Transcribe, word for word and without additions, each line below from the one containing "On interrupt, register" through the one containing "octets, register C", both ends included.

(Image comparison data)

----

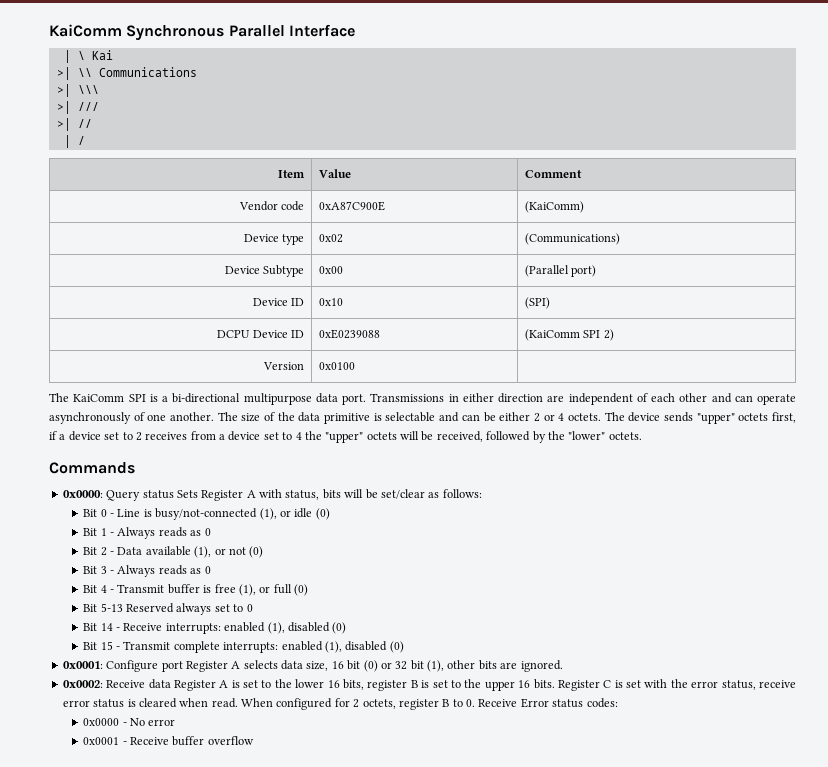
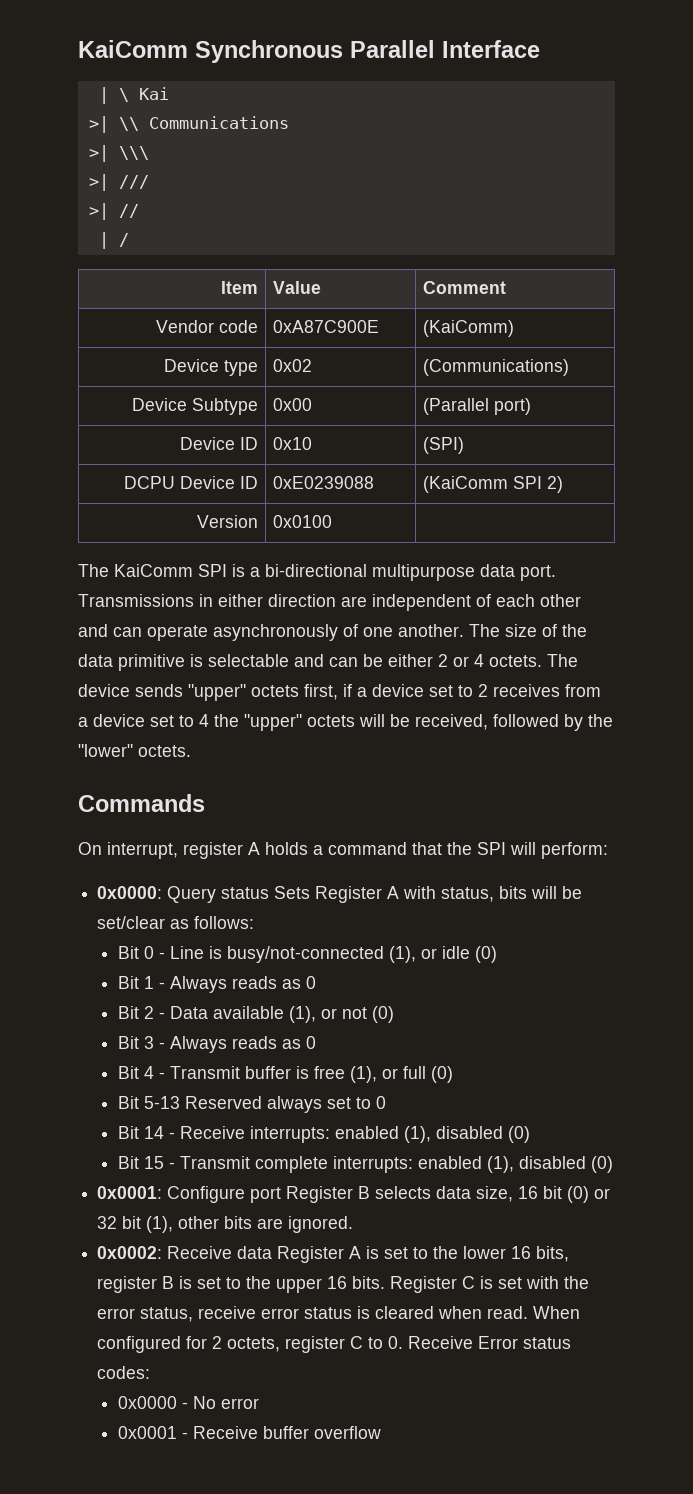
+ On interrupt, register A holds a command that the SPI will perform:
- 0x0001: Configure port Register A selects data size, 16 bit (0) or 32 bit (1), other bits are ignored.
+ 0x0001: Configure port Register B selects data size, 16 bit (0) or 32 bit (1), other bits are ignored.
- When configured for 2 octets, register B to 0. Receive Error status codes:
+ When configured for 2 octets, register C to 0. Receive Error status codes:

----

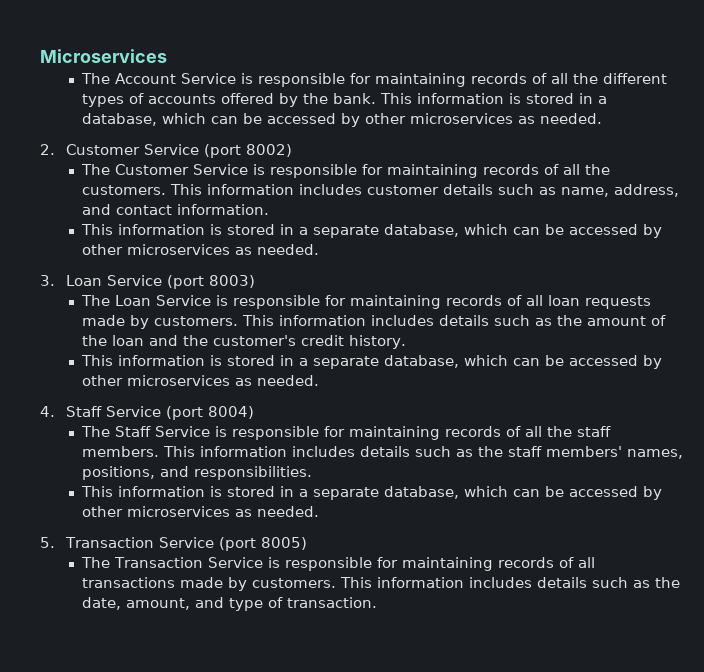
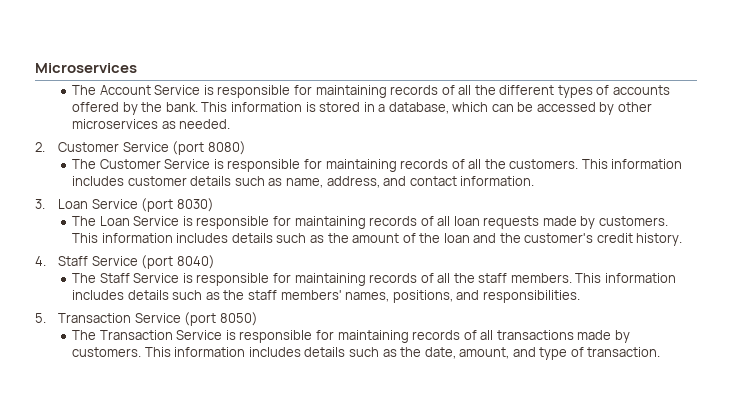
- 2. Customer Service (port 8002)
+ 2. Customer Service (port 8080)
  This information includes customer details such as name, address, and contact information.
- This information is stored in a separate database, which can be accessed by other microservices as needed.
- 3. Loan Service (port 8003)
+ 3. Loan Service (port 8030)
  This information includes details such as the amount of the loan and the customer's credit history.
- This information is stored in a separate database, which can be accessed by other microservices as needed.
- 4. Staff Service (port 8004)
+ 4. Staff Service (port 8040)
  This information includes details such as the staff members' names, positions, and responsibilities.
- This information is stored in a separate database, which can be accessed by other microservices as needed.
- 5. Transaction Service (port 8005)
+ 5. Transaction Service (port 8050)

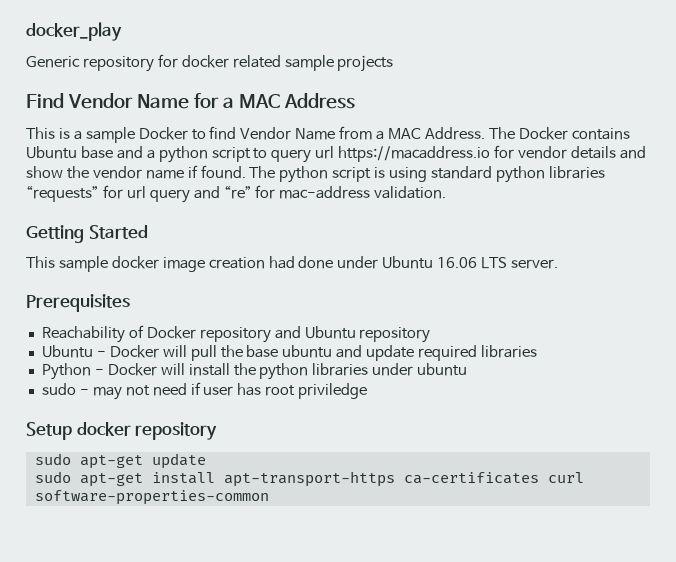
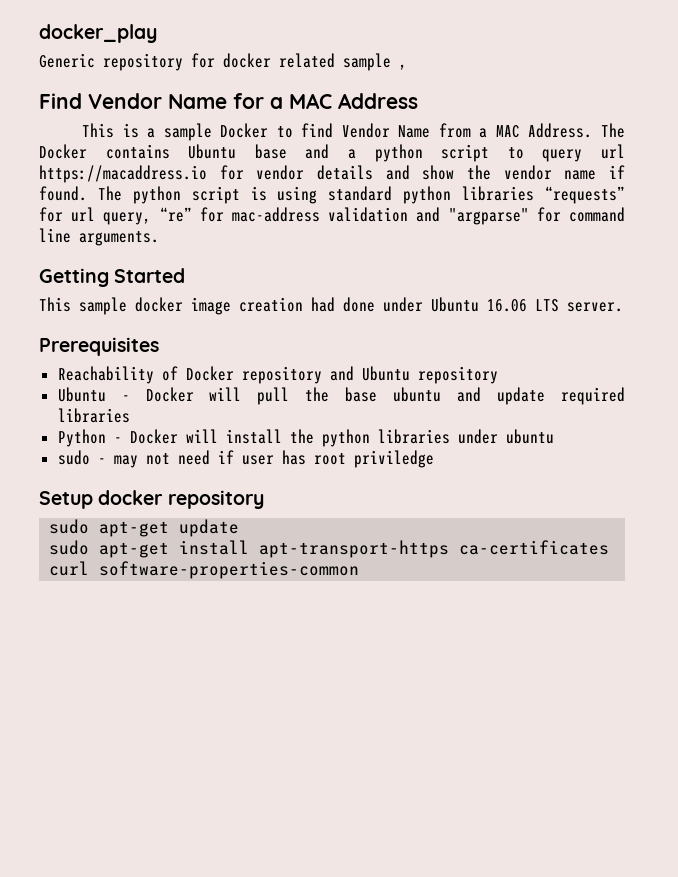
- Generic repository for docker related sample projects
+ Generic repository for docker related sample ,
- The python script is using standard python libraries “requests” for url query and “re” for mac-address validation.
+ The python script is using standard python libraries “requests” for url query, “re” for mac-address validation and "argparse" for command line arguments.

----

### RESULT OF THE EXERCISE
+ On interrupt, register A holds a command that the SPI will perform:
- 0x0001: Configure port Register A selects data size, 16 bit (0) or 32 bit (1), other bits are ignored.
+ 0x0001: Configure port Register B selects data size, 16 bit (0) or 32 bit (1), other bits are ignored.
- When configured for 2 octets, register B to 0. Receive Error status codes:
+ When configured for 2 octets, register C to 0. Receive Error status codes:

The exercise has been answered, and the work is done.